* [Supplied material]
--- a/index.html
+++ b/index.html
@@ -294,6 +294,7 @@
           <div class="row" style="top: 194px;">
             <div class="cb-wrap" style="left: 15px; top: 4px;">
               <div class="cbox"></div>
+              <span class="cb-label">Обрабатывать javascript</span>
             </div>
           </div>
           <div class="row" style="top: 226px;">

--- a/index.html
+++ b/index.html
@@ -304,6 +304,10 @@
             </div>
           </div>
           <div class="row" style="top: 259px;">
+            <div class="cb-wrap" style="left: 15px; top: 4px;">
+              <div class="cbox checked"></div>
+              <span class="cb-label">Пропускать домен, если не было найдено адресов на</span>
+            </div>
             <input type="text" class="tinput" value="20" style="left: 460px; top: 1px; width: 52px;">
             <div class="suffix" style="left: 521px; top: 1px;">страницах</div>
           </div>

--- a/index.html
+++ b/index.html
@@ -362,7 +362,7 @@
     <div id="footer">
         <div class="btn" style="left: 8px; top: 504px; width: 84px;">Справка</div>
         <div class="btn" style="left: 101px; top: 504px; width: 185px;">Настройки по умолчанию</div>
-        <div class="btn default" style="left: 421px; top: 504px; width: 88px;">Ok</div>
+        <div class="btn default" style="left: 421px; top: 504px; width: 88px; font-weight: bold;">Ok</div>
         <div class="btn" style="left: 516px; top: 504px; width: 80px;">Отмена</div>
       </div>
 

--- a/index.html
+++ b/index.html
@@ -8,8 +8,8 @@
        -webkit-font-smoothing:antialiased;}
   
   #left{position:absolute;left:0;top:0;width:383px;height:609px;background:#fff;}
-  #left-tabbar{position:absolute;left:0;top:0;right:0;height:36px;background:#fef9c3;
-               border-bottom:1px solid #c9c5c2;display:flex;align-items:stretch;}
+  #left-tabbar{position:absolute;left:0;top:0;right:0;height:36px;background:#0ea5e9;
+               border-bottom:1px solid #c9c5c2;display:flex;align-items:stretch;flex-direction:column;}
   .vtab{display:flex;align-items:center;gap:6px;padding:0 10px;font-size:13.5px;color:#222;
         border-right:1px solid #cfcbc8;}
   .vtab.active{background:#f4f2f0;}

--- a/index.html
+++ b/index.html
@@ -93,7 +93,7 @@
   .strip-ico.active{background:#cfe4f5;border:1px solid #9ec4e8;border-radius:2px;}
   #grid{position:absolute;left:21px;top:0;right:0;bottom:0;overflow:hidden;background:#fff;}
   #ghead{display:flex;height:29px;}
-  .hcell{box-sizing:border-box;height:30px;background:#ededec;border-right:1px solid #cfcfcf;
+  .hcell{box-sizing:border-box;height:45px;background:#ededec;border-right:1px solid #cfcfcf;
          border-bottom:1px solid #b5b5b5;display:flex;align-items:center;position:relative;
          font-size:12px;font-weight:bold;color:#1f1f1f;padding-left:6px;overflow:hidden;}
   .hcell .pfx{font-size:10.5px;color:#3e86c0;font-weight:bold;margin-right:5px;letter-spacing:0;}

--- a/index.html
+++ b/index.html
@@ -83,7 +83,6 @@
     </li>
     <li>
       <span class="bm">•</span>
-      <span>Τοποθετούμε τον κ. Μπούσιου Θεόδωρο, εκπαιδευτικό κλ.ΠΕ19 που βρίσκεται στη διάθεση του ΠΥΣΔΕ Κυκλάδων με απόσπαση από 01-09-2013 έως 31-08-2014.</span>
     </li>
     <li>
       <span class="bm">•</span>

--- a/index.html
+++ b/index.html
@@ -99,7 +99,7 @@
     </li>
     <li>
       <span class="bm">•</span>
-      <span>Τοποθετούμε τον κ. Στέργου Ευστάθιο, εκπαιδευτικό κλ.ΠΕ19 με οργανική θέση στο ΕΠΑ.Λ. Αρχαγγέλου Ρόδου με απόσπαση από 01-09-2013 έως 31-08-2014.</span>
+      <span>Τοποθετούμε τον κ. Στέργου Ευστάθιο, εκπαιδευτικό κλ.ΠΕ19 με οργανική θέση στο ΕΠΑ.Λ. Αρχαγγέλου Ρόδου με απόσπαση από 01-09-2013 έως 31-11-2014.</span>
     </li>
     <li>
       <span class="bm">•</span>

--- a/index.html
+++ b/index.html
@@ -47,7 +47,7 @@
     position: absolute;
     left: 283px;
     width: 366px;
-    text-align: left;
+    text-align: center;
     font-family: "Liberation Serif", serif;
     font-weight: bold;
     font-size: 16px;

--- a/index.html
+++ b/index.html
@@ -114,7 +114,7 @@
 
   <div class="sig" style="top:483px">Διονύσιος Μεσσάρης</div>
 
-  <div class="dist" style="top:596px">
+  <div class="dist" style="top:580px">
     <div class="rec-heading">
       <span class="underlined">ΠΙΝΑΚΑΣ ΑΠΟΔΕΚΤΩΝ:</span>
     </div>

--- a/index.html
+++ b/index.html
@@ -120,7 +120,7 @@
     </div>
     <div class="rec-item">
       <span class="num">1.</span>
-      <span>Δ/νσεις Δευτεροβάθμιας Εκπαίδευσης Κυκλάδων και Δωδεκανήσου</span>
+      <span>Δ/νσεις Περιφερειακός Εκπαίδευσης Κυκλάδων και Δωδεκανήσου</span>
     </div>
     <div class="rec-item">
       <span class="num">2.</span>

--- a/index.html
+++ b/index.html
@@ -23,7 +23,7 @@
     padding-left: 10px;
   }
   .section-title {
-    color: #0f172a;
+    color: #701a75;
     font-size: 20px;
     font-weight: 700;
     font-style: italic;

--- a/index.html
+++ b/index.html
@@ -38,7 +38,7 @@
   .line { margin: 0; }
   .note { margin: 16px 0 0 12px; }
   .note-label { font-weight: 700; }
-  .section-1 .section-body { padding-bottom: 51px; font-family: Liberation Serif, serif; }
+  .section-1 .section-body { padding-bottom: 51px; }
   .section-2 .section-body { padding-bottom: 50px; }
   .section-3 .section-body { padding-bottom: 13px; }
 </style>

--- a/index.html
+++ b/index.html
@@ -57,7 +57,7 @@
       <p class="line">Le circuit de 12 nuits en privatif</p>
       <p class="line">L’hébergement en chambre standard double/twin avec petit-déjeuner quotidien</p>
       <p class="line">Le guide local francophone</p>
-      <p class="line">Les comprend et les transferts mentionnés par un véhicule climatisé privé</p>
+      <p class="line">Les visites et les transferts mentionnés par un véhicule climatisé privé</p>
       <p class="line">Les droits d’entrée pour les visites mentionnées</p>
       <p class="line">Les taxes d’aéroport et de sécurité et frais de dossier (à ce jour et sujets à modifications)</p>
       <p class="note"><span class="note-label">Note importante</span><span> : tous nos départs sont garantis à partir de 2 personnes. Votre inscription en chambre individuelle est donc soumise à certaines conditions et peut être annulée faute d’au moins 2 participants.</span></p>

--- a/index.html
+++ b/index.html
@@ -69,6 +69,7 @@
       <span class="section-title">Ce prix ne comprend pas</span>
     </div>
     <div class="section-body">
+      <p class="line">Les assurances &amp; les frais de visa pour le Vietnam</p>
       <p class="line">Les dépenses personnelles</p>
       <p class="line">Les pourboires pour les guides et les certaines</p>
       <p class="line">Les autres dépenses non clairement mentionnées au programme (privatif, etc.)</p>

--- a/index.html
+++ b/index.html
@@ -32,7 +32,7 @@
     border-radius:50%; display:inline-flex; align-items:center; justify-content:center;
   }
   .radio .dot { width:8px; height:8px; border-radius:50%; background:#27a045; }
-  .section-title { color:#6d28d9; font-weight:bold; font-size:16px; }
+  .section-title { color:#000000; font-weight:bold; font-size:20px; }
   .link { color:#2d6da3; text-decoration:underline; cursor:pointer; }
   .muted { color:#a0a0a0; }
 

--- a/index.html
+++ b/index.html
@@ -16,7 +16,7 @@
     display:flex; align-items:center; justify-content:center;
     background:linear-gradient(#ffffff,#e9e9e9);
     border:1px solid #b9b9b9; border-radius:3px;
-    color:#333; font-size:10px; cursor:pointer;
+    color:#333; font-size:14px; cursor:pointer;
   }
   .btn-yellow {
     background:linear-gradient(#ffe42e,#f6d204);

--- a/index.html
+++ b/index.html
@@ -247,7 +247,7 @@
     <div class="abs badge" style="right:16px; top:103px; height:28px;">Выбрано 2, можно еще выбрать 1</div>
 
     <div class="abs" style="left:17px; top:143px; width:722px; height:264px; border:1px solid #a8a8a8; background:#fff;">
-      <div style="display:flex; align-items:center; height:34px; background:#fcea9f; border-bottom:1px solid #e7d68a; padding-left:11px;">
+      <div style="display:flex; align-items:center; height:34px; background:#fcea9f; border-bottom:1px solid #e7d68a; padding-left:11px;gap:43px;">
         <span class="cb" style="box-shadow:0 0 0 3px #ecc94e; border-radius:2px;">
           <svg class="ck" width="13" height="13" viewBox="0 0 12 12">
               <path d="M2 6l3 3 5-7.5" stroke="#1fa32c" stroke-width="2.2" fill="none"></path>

* [Description of the task] Within the entries, find all lines that contain "hcell" and copy each one.

* [Solution for this problem]
-  .hcell{box-sizing:border-box;height:30px;background:#ededec;border-right:1px solid #cfcfcf;
+  .hcell{box-sizing:border-box;height:45px;background:#ededec;border-right:1px solid #cfcfcf;
   .hcell .pfx{font-size:10.5px;color:#3e86c0;font-weight:bold;margin-right:5px;letter-spacing:0;}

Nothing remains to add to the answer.